Unless otherwise indicated herein, the materials described in this section are not prior art to the claims in this application and are not admitted to be prior art by inclusion in this section.
Some datacenter attacks may be characterized by the rapid use of zero-day (i.e., new or unpatched) or relatively recent vulnerabilities to compromise tens of thousands of customers before the vulnerabilities are patched. While a majority of the publicized compromises may be at web hosts, zero-day exploits have also been detected at datacenters. Some of these exploits may be fixed within days, others may take months, and professional hackers usually plan for the faster response by attempting to use a vulnerability to compromise thousands of targets (sites, users, accounts) as quickly as possible. As the market for cloud services grows, and cloud service providers massively expand their server count to accommodate customer demand, batch exploitation by hackers via zero-day attacks is likely to continue to be problematic. However, conventional intrusion detection systems may not be able to detect such zero-day attacks.

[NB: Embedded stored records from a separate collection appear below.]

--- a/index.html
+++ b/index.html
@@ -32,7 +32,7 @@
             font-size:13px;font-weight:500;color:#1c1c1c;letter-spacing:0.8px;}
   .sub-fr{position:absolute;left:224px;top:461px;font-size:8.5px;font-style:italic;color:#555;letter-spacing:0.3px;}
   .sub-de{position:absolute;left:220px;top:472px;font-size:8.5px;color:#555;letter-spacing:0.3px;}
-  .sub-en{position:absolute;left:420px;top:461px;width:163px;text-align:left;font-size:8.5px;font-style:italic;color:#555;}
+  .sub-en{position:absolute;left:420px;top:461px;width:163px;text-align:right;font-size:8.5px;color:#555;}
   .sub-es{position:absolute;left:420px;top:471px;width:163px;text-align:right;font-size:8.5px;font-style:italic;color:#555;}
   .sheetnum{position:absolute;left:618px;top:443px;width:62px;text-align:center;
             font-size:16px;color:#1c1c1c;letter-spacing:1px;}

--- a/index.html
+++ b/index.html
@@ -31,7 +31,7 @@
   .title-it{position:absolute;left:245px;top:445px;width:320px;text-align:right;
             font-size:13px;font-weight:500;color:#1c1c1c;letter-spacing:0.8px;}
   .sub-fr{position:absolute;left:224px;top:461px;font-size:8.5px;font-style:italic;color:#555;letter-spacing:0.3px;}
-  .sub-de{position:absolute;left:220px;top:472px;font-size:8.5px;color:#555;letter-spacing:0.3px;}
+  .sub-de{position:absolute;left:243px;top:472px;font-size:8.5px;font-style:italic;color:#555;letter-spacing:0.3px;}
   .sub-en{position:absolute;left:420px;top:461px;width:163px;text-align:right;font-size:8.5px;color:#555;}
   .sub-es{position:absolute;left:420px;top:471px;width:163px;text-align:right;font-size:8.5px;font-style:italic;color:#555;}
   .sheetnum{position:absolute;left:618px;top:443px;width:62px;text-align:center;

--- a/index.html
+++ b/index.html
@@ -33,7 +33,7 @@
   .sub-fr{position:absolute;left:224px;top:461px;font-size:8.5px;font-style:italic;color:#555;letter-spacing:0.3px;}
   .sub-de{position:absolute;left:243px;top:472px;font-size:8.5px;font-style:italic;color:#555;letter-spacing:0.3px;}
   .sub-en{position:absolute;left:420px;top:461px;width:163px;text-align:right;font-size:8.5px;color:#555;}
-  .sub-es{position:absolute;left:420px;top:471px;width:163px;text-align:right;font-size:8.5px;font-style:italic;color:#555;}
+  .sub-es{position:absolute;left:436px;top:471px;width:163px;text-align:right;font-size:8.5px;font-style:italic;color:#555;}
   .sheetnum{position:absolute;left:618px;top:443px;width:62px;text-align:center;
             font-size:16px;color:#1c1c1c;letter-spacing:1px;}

Another challenge with zero-day attacks is that they are not detected by conventional content or pattern scanning. Heuristic intrusion detection has been demonstrated in many environments, but typically generates so many false positives that it does not scale well and may require prohibitive staff levels for datacenter use. Additionally, heuristic detection may not detect command based hacks (session or terminal hacks), being more capable of network traffic based scanning.